Surgiram mais evidências de que as autoridades mexicanas descartaram os corpos de dissidentes em “voos da morte” durante a “guerra suja” do país entre 1965 e 1990.

A Comissão da Verdade governamental do México disse em um relatório na sexta-feira que as lembranças de testemunhas e documentos vazados ao longo dos anos descreveram os últimos momentos arrepiantes das vítimas. As execuções eram parte de um esforço do governo mexicano na época para eliminar movimentos sociais e guerrilheiros de esquerda.

As vítimas, que não foram identificadas ou contadas, foram puxadas uma a uma para um banco em um campo de aviação militar perto de Acapulco. Elas acreditaram que teriam suas fotos tiradas, mas, em vez disso, foram baleadas na parte de trás da cabeça, e seus corpos jogados de avião no oceano Pacífico.

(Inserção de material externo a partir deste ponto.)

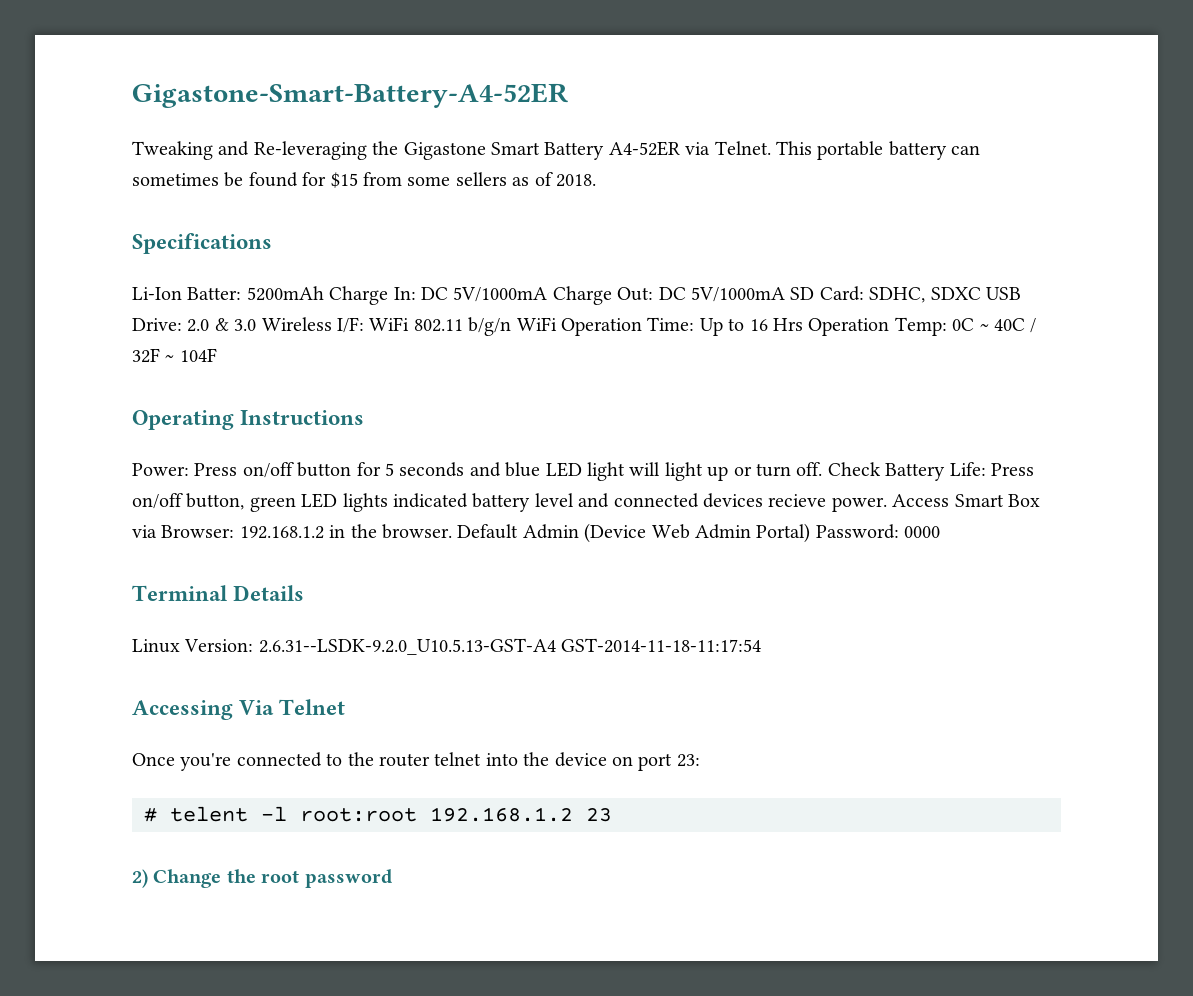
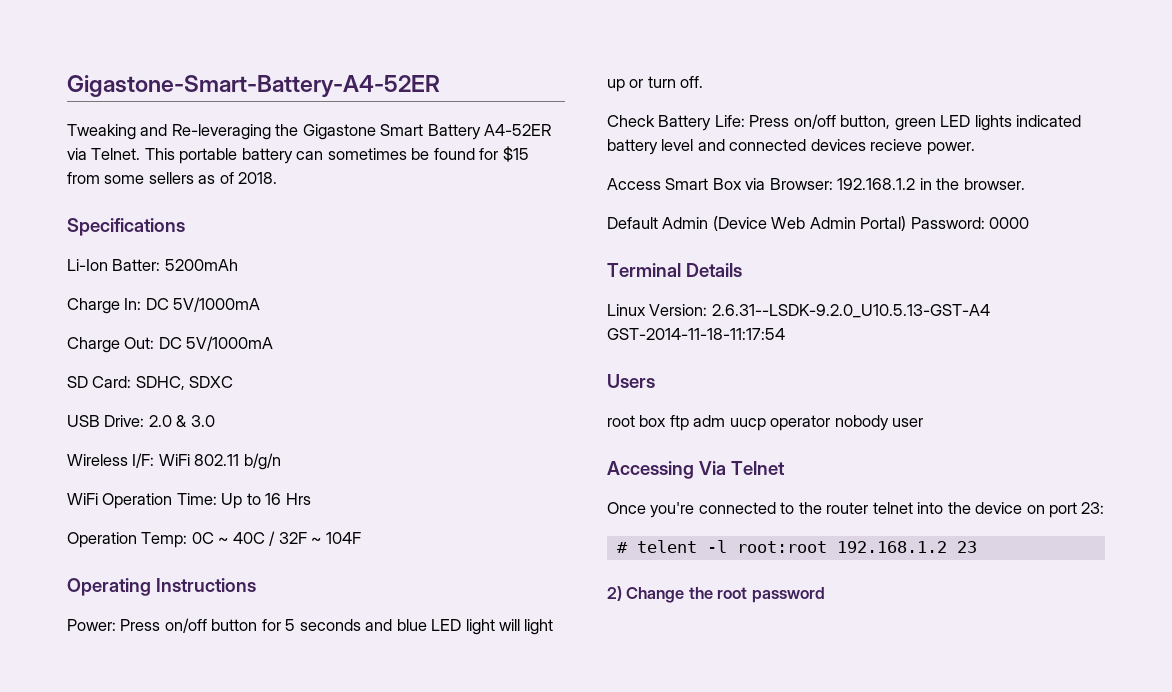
- Li-Ion Batter: 5200mAh Charge In: DC 5V/1000mA Charge Out: DC 5V/1000mA SD Card: SDHC, SDXC USB Drive: 2.0 & 3.0 Wireless I/F: WiFi 802.11 b/g/n WiFi Operation Time: Up to 16 Hrs Operation Temp: 0C ~ 40C / 32F ~ 104F
+ Li-Ion Batter: 5200mAh
+ Charge In: DC 5V/1000mA
+ Charge Out: DC 5V/1000mA
+ SD Card: SDHC, SDXC
+ USB Drive: 2.0 & 3.0
+ Wireless I/F: WiFi 802.11 b/g/n
+ WiFi Operation Time: Up to 16 Hrs
+ Operation Temp: 0C ~ 40C / 32F ~ 104F
- Power: Press on/off button for 5 seconds and blue LED light will light up or turn off. Check Battery Life: Press on/off button, green LED lights indicated battery level and connected devices recieve power. Access Smart Box via Browser: 192.168.1.2 in the browser. Default Admin (Device Web Admin Portal) Password: 0000
+ Power: Press on/off button for 5 seconds and blue LED light will light up or turn off.
+ Check Battery Life: Press on/off button, green LED lights indicated battery level and connected devices recieve power.
+ Access Smart Box via Browser: 192.168.1.2 in the browser.
+ Default Admin (Device Web Admin Portal) Password: 0000
+ Users
+ root box ftp adm uucp operator nobody user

Segundo depoimento de Gustavo Tarín, que na época servia em uma unidade da polícia militar, a mesma pistola foi usada com tanta frequência nos assassinatos que os soldados inventaram um apelido para ela: “a espada da justiça”.

Tarín disse que até 1.500 pessoas podem ter sido mortas dessa forma, embora ele não tenha fornecido listas nem nomes das vítimas. Algumas das vítimas podem ter morrido, mas ainda não estavam mortas, quando foram empurradas para fora dos aviões.

O mecânico de aviação militar Margarito Monroy disse que participou de 15 voos e que às vezes as vítimas femininas recebiam a oferta de libertação, ou a libertação de seus maridos, se fizessem sexo com soldados, embora ele nunca tenha visto nenhuma delas ser libertada.

A comissão da verdade localizou livros de registro de cerca de 30 voos de um avião partindo da base entre 1975 e 1979. E em uma declaração de testemunha de duas décadas atrás, de um homem que alegou ser um desertor das forças armadas, outros 25 voos de outro avião são mencionados.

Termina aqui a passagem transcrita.